■ Problem details: Please return all the records exactly, with nothing left out.
● ● ● ●
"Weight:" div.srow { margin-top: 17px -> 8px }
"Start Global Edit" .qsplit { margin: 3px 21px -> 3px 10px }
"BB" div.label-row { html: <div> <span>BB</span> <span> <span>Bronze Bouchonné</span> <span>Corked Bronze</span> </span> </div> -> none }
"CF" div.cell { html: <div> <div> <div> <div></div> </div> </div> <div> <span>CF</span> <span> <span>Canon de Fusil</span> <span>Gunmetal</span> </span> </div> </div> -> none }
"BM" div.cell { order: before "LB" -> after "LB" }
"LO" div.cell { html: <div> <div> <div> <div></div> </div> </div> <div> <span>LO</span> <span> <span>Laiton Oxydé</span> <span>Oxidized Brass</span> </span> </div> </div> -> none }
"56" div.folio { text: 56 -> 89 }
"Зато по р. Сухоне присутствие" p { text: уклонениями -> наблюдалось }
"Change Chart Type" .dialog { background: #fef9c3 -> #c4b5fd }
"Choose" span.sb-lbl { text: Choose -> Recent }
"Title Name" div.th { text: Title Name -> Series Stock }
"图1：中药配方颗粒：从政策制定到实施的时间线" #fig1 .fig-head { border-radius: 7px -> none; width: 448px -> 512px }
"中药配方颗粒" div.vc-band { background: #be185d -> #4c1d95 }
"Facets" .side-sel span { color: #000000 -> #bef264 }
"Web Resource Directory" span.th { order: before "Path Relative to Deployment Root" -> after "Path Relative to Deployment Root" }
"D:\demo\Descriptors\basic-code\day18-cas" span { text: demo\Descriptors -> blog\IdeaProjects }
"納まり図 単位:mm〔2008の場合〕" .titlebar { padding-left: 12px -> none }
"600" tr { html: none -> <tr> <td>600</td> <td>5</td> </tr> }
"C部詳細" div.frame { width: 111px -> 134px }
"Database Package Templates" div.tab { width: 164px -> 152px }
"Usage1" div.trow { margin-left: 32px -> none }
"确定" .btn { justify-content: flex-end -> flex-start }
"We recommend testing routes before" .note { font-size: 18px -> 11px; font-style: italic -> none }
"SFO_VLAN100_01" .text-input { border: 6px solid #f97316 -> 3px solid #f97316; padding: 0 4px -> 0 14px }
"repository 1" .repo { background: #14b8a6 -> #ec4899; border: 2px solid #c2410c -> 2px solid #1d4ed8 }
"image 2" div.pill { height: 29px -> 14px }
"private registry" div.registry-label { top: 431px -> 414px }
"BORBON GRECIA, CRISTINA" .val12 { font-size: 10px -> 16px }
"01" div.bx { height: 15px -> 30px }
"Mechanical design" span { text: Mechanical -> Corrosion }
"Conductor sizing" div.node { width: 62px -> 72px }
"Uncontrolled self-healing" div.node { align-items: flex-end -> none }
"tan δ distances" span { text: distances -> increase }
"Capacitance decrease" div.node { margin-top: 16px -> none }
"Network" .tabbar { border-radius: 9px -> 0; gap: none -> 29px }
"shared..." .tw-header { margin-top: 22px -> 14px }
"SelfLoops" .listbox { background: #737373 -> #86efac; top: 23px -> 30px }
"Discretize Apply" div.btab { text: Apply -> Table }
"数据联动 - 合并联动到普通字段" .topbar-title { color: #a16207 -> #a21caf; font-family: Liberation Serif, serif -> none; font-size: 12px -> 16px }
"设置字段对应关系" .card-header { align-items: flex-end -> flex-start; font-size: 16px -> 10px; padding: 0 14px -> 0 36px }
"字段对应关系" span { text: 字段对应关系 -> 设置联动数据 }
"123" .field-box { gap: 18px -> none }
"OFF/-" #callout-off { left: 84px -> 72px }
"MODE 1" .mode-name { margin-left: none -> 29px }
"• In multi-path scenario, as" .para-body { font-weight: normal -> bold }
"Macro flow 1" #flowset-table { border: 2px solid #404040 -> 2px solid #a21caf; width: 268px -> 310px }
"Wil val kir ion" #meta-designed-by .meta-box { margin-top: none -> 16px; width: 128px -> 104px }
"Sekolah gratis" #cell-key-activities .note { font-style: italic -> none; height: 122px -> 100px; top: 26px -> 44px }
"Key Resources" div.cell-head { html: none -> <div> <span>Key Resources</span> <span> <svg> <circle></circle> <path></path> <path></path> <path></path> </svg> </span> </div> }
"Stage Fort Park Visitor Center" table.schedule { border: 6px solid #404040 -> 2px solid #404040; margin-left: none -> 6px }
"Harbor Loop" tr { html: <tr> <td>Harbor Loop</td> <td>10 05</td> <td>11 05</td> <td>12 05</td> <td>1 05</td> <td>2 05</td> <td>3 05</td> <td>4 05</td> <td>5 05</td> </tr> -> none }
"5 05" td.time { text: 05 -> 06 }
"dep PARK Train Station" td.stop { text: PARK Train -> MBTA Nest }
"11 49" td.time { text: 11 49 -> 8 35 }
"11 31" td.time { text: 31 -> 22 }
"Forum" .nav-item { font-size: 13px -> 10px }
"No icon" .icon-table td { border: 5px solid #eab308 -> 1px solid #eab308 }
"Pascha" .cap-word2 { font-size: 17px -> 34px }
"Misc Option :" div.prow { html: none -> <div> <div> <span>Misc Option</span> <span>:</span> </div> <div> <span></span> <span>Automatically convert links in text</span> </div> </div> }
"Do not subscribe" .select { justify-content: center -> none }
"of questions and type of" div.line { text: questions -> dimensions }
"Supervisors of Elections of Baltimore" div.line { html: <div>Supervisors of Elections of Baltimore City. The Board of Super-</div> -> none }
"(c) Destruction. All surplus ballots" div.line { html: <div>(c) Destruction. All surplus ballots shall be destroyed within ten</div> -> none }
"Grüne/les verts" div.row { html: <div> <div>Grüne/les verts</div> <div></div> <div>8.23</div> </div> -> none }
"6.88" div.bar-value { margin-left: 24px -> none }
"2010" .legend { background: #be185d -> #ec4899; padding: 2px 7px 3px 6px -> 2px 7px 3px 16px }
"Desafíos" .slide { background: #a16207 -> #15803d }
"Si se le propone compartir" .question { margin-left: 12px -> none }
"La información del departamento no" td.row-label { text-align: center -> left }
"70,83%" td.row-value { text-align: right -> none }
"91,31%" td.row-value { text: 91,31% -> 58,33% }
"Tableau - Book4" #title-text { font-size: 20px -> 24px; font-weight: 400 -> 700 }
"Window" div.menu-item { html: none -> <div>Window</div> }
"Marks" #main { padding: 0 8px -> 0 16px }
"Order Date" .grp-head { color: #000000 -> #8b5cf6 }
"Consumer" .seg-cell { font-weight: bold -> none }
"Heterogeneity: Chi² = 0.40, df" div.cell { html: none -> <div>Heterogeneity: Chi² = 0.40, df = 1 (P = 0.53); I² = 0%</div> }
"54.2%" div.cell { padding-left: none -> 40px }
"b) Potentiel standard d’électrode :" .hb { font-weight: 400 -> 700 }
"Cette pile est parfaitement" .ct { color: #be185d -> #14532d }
● ● ● ●
■ Response to the task:
"Weight:" div.srow { margin-top: 17px -> 8px }
"Start Global Edit" .qsplit { margin: 3px 21px -> 3px 10px }
"BB" div.label-row { html: <div> <span>BB</span> <span> <span>Bronze Bouchonné</span> <span>Corked Bronze</span> </span> </div> -> none }
"CF" div.cell { html: <div> <div> <div> <div></div> </div> </div> <div> <span>CF</span> <span> <span>Canon de Fusil</span> <span>Gunmetal</span> </span> </div> </div> -> none }
"BM" div.cell { order: before "LB" -> after "LB" }
"LO" div.cell { html: <div> <div> <div> <div></div> </div> </div> <div> <span>LO</span> <span> <span>Laiton Oxydé</span> <span>Oxidized Brass</span> </span> </div> </div> -> none }
"56" div.folio { text: 56 -> 89 }
"Зато по р. Сухоне присутствие" p { text: уклонениями -> наблюдалось }
"Change Chart Type" .dialog { background: #fef9c3 -> #c4b5fd }
"Choose" span.sb-lbl { text: Choose -> Recent }
"Title Name" div.th { text: Title Name -> Series Stock }
"图1：中药配方颗粒：从政策制定到实施的时间线" #fig1 .fig-head { border-radius: 7px -> none; width: 448px -> 512px }
"中药配方颗粒" div.vc-band { background: #be185d -> #4c1d95 }
"Facets" .side-sel span { color: #000000 -> #bef264 }
"Web Resource Directory" span.th { order: before "Path Relative to Deployment Root" -> after "Path Relative to Deployment Root" }
"D:\demo\Descriptors\basic-code\day18-cas" span { text: demo\Descriptors -> blog\IdeaProjects }
"納まり図 単位:mm〔2008の場合〕" .titlebar { padding-left: 12px -> none }
"600" tr { html: none -> <tr> <td>600</td> <td>5</td> </tr> }
"C部詳細" div.frame { width: 111px -> 134px }
"Database Package Templates" div.tab { width: 164px -> 152px }
"Usage1" div.trow { margin-left: 32px -> none }
"确定" .btn { justify-content: flex-end -> flex-start }
"We recommend testing routes before" .note { font-size: 18px -> 11px; font-style: italic -> none }
"SFO_VLAN100_01" .text-input { border: 6px solid #f97316 -> 3px solid #f97316; padding: 0 4px -> 0 14px }
"repository 1" .repo { background: #14b8a6 -> #ec4899; border: 2px solid #c2410c -> 2px solid #1d4ed8 }
"image 2" div.pill { height: 29px -> 14px }
"private registry" div.registry-label { top: 431px -> 414px }
"BORBON GRECIA, CRISTINA" .val12 { font-size: 10px -> 16px }
"01" div.bx { height: 15px -> 30px }
"Mechanical design" span { text: Mechanical -> Corrosion }
"Conductor sizing" div.node { width: 62px -> 72px }
"Uncontrolled self-healing" div.node { align-items: flex-end -> none }
"tan δ distances" span { text: distances -> increase }
"Capacitance decrease" div.node { margin-top: 16px -> none }
"Network" .tabbar { border-radius: 9px -> 0; gap: none -> 29px }
"shared..." .tw-header { margin-top: 22px -> 14px }
"SelfLoops" .listbox { background: #737373 -> #86efac; top: 23px -> 30px }
"Discretize Apply" div.btab { text: Apply -> Table }
"数据联动 - 合并联动到普通字段" .topbar-title { color: #a16207 -> #a21caf; font-family: Liberation Serif, serif -> none; font-size: 12px -> 16px }
"设置字段对应关系" .card-header { align-items: flex-end -> flex-start; font-size: 16px -> 10px; padding: 0 14px -> 0 36px }
"字段对应关系" span { text: 字段对应关系 -> 设置联动数据 }
"123" .field-box { gap: 18px -> none }
"OFF/-" #callout-off { left: 84px -> 72px }
"MODE 1" .mode-name { margin-left: none -> 29px }
"• In multi-path scenario, as" .para-body { font-weight: normal -> bold }
"Macro flow 1" #flowset-table { border: 2px solid #404040 -> 2px solid #a21caf; width: 268px -> 310px }
"Wil val kir ion" #meta-designed-by .meta-box { margin-top: none -> 16px; width: 128px -> 104px }
"Sekolah gratis" #cell-key-activities .note { font-style: italic -> none; height: 122px -> 100px; top: 26px -> 44px }
"Key Resources" div.cell-head { html: none -> <div> <span>Key Resources</span> <span> <svg> <circle></circle> <path></path> <path></path> <path></path> </svg> </span> </div> }
"Stage Fort Park Visitor Center" table.schedule { border: 6px solid #404040 -> 2px solid #404040; margin-left: none -> 6px }
"Harbor Loop" tr { html: <tr> <td>Harbor Loop</td> <td>10 05</td> <td>11 05</td> <td>12 05</td> <td>1 05</td> <td>2 05</td> <td>3 05</td> <td>4 05</td> <td>5 05</td> </tr> -> none }
"5 05" td.time { text: 05 -> 06 }
"dep PARK Train Station" td.stop { text: PARK Train -> MBTA Nest }
"11 49" td.time { text: 11 49 -> 8 35 }
"11 31" td.time { text: 31 -> 22 }
"Forum" .nav-item { font-size: 13px -> 10px }
"No icon" .icon-table td { border: 5px solid #eab308 -> 1px solid #eab308 }
"Pascha" .cap-word2 { font-size: 17px -> 34px }
"Misc Option :" div.prow { html: none -> <div> <div> <span>Misc Option</span> <span>:</span> </div> <div> <span></span> <span>Automatically convert links in text</span> </div> </div> }
"Do not subscribe" .select { justify-content: center -> none }
"of questions and type of" div.line { text: questions -> dimensions }
"Supervisors of Elections of Baltimore" div.line { html: <div>Supervisors of Elections of Baltimore City. The Board of Super-</div> -> none }
"(c) Destruction. All surplus ballots" div.line { html: <div>(c) Destruction. All surplus ballots shall be destroyed within ten</div> -> none }
"Grüne/les verts" div.row { html: <div> <div>Grüne/les verts</div> <div></div> <div>8.23</div> </div> -> none }
"6.88" div.bar-value { margin-left: 24px -> none }
"2010" .legend { background: #be185d -> #ec4899; padding: 2px 7px 3px 6px -> 2px 7px 3px 16px }
"Desafíos" .slide { background: #a16207 -> #15803d }
"Si se le propone compartir" .question { margin-left: 12px -> none }
"La información del departamento no" td.row-label { text-align: center -> left }
"70,83%" td.row-value { text-align: right -> none }
"91,31%" td.row-value { text: 91,31% -> 58,33% }
"Tableau - Book4" #title-text { font-size: 20px -> 24px; font-weight: 400 -> 700 }
"Window" div.menu-item { html: none -> <div>Window</div> }
"Marks" #main { padding: 0 8px -> 0 16px }
"Order Date" .grp-head { color: #000000 -> #8b5cf6 }
"Consumer" .seg-cell { font-weight: bold -> none }
"Heterogeneity: Chi² = 0.40, df" div.cell { html: none -> <div>Heterogeneity: Chi² = 0.40, df = 1 (P = 0.53); I² = 0%</div> }
"54.2%" div.cell { padding-left: none -> 40px }
"b) Potentiel standard d’électrode :" .hb { font-weight: 400 -> 700 }
"Cette pile est parfaitement" .ct { color: #be185d -> #14532d }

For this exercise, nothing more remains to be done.